Management of Great Lakes Minerals (TSE) is reviewing its options in the wake of the recent decision by Geomaque Explorations (TSE) to terminate merger talks between the two companies.
Great Lakes Chairman John McBride told the Northern Miner, “We have two choices: to do something friendly with the management and the board of directors of Geomaque, or to launch a hostile takeover bid. It’s our current position that we would like to do things in a friendly manner.” McBride said Great Lakes remains willing to deal with the current Geomaque management, or with a new group should one emerge from that company’s June 30 annual meeting. Great Lakes owns 6% of Geomaque, he added, “so we will certainly have a vote on who is there and not there.”
Geomaque’s interests include 100% of the San Francisco heap-leach gold project in Sonora, Mexico, along with several properties in Ontario and Quebec.
Great Lakes’ assets include a 20% interest in the Grouse Creek mine in Idaho. The company has an option to purchase another 10% from mine operator Hecla Mining (NYSE).
In the first quarter of 1995, production at Grouse Creek was 307,000 tons grading 0.07 oz. gold per ton and 0.767 oz. silver, resulting in the production of 22,321 oz. gold and 131,321 oz. silver.

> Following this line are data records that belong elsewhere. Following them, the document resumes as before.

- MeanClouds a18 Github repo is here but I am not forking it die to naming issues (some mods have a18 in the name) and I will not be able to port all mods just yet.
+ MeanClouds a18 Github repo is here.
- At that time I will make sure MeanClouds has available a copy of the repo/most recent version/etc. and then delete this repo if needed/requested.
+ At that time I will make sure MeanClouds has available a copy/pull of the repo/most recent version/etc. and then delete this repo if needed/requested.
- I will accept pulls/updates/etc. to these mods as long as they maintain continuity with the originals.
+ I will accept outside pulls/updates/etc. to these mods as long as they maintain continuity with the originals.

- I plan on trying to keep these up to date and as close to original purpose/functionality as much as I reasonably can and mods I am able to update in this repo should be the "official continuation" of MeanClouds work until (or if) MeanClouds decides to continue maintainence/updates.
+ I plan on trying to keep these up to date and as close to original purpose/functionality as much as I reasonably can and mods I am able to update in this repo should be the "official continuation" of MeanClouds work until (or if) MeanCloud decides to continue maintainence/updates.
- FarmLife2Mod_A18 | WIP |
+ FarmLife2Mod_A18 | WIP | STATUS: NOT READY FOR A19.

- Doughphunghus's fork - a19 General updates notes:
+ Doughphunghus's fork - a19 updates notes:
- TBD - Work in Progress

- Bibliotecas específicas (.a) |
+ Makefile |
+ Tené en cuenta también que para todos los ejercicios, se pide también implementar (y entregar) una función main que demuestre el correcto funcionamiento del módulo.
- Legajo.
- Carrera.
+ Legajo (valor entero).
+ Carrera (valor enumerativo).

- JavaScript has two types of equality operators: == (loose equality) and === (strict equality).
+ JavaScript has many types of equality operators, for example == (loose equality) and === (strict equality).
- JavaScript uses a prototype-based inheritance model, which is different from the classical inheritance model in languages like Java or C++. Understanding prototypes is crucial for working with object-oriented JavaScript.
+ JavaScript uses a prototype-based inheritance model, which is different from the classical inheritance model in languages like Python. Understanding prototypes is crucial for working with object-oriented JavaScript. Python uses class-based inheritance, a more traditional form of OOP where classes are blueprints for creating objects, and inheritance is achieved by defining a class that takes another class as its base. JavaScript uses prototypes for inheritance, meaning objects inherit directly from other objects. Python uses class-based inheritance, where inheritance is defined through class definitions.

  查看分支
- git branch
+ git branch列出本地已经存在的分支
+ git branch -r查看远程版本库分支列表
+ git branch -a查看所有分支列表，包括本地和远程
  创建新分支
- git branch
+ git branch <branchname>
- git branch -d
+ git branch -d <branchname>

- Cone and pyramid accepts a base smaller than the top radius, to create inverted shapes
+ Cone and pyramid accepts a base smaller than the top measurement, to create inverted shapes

Over the past year, exploratory work by Hecla boosted gold and silver reserves by 8.5% and 25% respectively, bringing the total to 22 million tons at 0.041 oz. per ton gold and 0.092 oz. per ton silver.
Though commissioning of the plant began in November, 1994, reclaim system design problems and adverse weather resulted in commissioning delays. Capital costs totalled $92.1 million, 5.9% above projected costs.
Ore mined from the underground high-grade deposit at Grouse Creek was 118,000 tons grading 0.39 oz. gold and 1.56 oz. silver per ton – well below the 1993 reserve estimate of 183,000 tons grading 0.55 oz. gold and 2.5 oz. silver. McBride said, however, that the unexpectedly high grades in the Grouse open pit made up for the disappointing underground numbers.
Mine construction at Great Lakes’ Lluvia de Oro project in Sonora, Mexico, is expected to get under way soon, for a total capital cost of $3.3 million.
Mining and processing will utilize conventional open-pit, heap-leach methods, with an anticipated gold recovery of 81%. The stripping ratio is expected to be 0.92:1 waste-to-ore, and the operating cost is estimated at $220 per oz. gold.
Reserves at Lluvia de Oro are 5.5 million tons grading 0.029 oz. gold per ton, and Great Lakes expects to produce 25,000 oz. annually. McBride said the various construction projects that will make up the mine have been put to tender.